Context switches and reschedules always occur outside the endpoint lock.
Message Format
Message Structure
#[repr(C)]
pub struct Message {
pub label: u64, // operation identifier (msg_info bits 51:12)
pub length: usize, // valid message registers, 0-127 (msg_info bits 6:0)
pub extra_caps: usize, // capabilities to transfer, 0-4 (msg_info bits 11:7)
pub regs: [u64; 32], // message registers MR0-MR31
pub caps: [u64; 4], // sender CNode slot indices for cap transfer
}
Message Info Word
The msg_info word is packed into a single register:
Bits 6:0 — length (0-127 message registers) Bits 11:7 — extra_caps (0-4 capabilities) Bits 51:12 — label (40-bit operation identifier)

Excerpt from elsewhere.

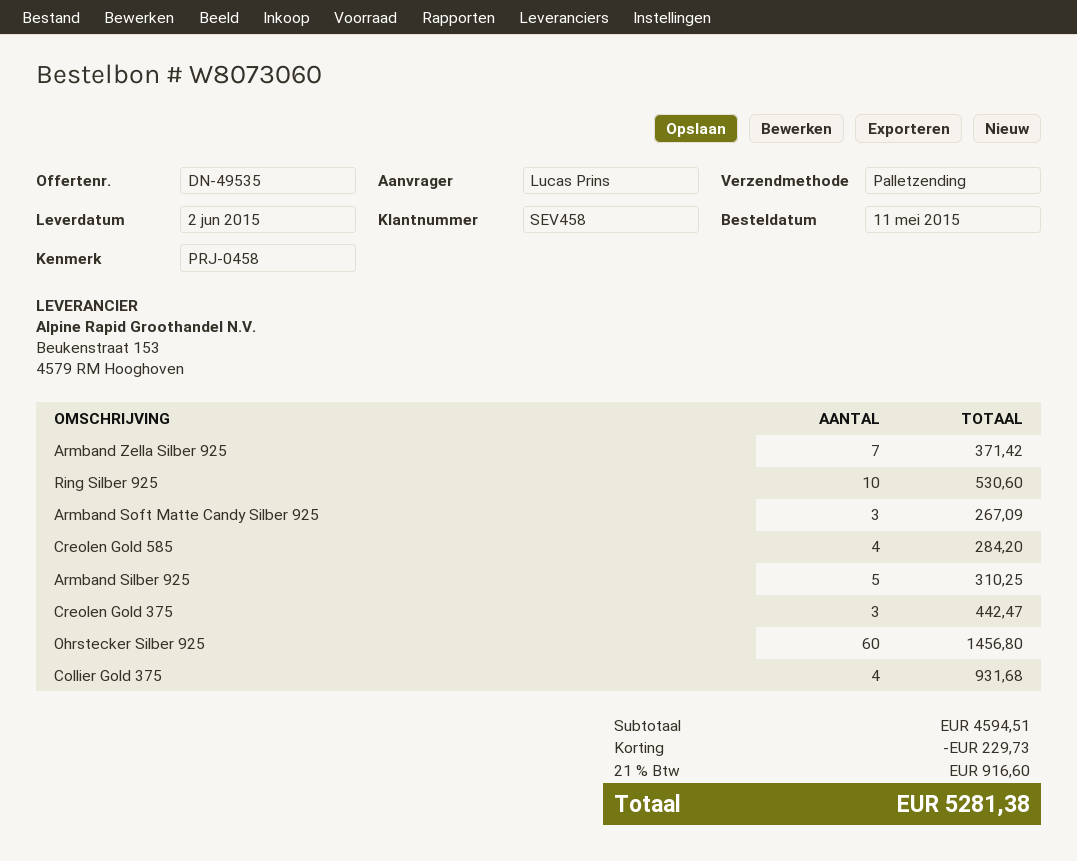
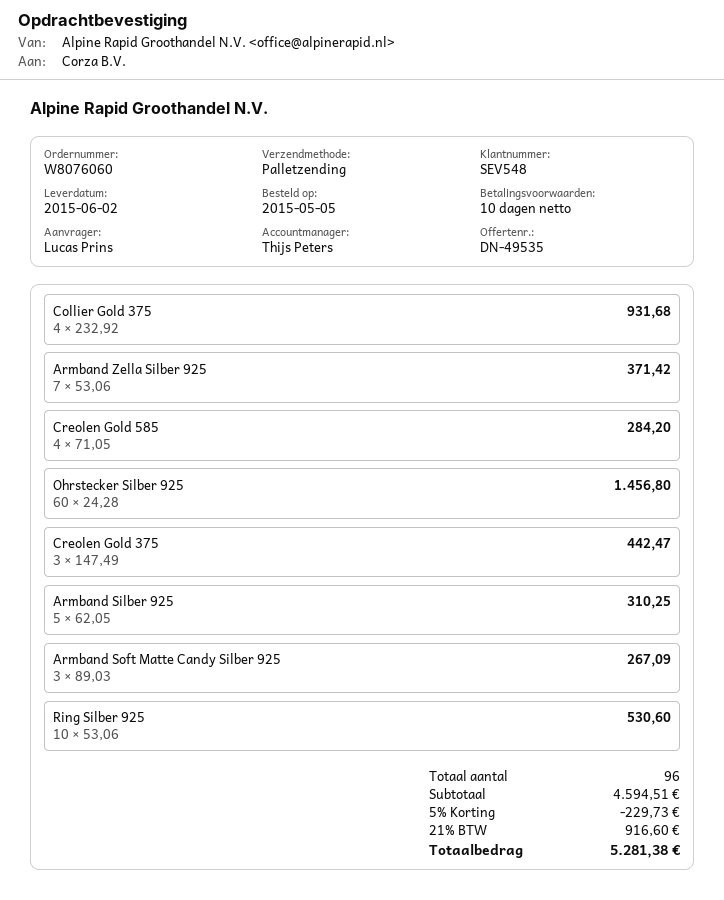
order number: W8073060 -> W8076060
order date: 2015-05-11 -> 2015-05-05
customer number: SEV458 -> SEV548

MR0-MR3 are passed in CPU registers (fastpath optimization). MR4-MR19 overflow into the IPC buffer mapped in the thread’s VSpace.
IPC Buffer
The IPC buffer is a 4,096-byte (one page) structure mapped into each thread’s VSpace:
#[repr(C)]
pub struct IpcBuffer {
pub msg: [u64; 34], // trona_msg overlay: [label, length, regs[0..31]]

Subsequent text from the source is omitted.